Saved data entries
########################################

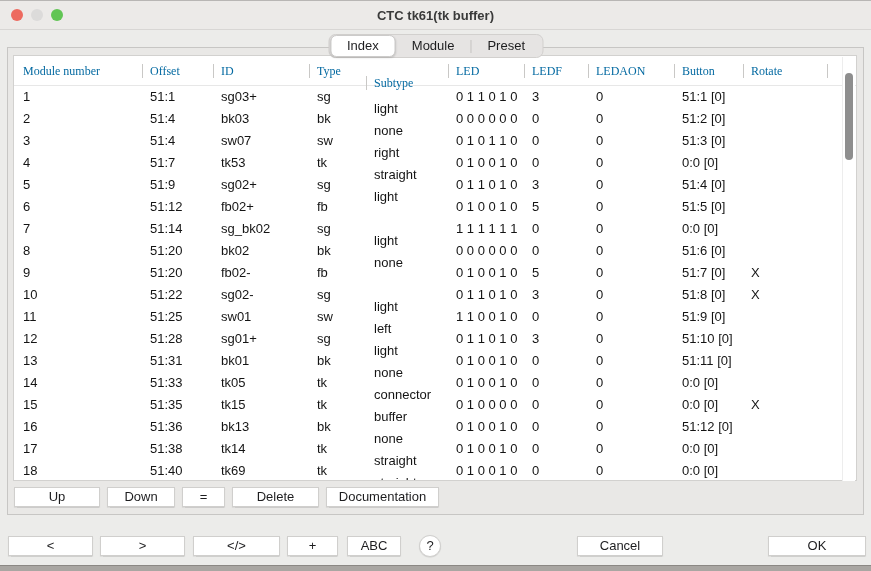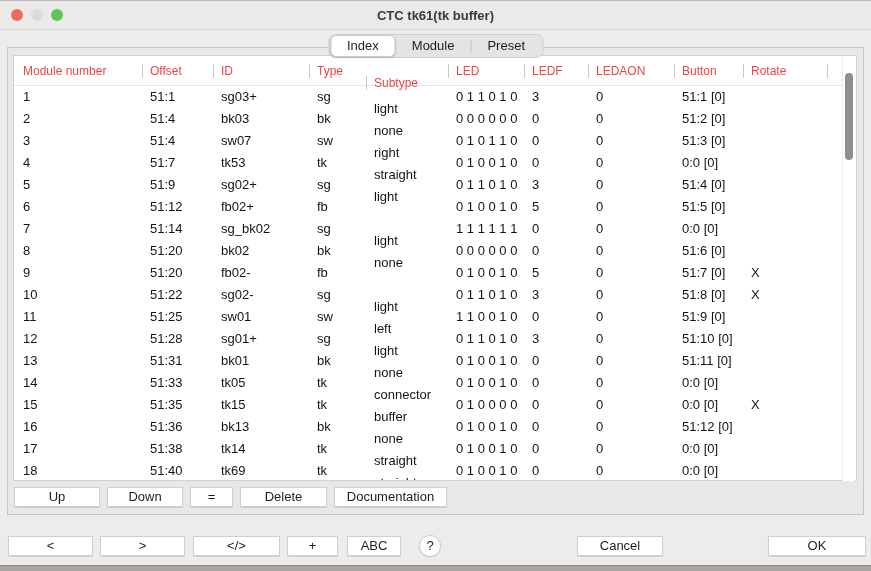--- a/index.html
+++ b/index.html
@@ -25,7 +25,7 @@
   
   .table { position:absolute; left:5px; top:7px; width:844px; height:426px; background:#ffffff; border:1px solid #d2d1cf; }
   .thead { position:absolute; left:0; top:0; width:100%; height:30px; background:#ffffff; border-bottom:1px solid #e7e7e7; display:flex; }
-  .hcell { position:relative; height:30px; line-height:30px; font-size:12px; color:#ef4444; padding-left:8px; white-space:nowrap; overflow:hidden; }
+  .hcell { position:relative; height:30px; line-height:30px; font-size:12px; color:#0369a1; padding-left:8px; white-space:nowrap; overflow:hidden;font-family:Liberation Serif, serif; }
   .hcell:not(.c0)::before { content:""; position:absolute; left:0; top:8px; width:1px; height:14px; background:#c9c8c6; }
   .hcell.clast::after { content:""; position:absolute; right:0; top:8px; width:1px; height:14px; background:#c9c8c6; }
   .tbody { position:absolute; left:0; top:30px; width:100%; bottom:0; overflow:hidden; }

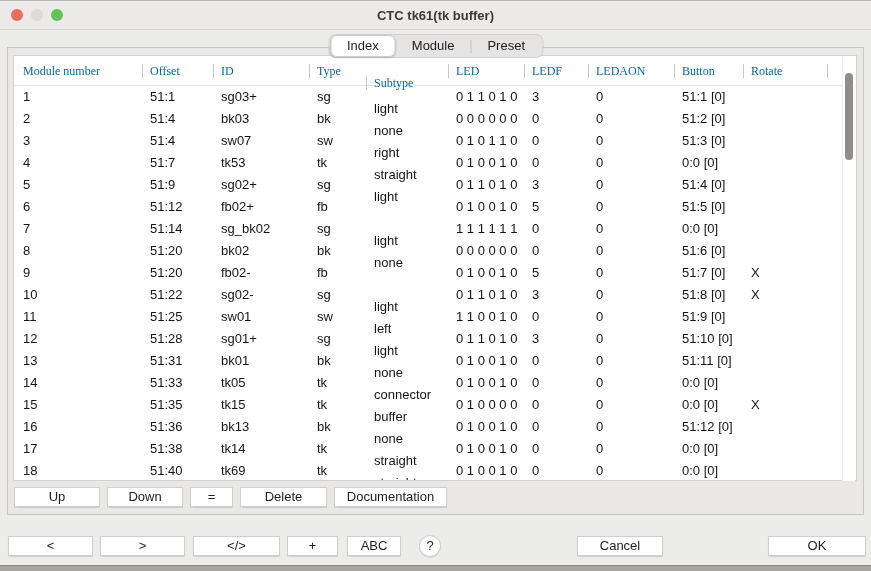--- a/index.html
+++ b/index.html
@@ -51,7 +51,7 @@
 
   
   .toolbar { position:absolute; left:6px; bottom:7px; display:flex; gap:7px; }
-  .w-up{width:86px;} .w-down{width:76px;} .w-eq{width:43px;} .w-del{width:87px;} .w-doc{width:113px;}
+  .w-up{width:86px;} .w-down{width:68px;} .w-eq{width:43px;} .w-del{width:87px;} .w-doc{width:113px;}
 
   
   .bb { position:absolute; top:535px; height:20px; }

########################################

EXERCISE: Go through the records and pull out each line that includes the word "display".

SOLUTION TO THIS PROBLEM:
   .thead { position:absolute; left:0; top:0; width:100%; height:30px; background:#ffffff; border-bottom:1px solid #e7e7e7; display:flex; }
   .toolbar { position:absolute; left:6px; bottom:7px; display:flex; gap:7px; }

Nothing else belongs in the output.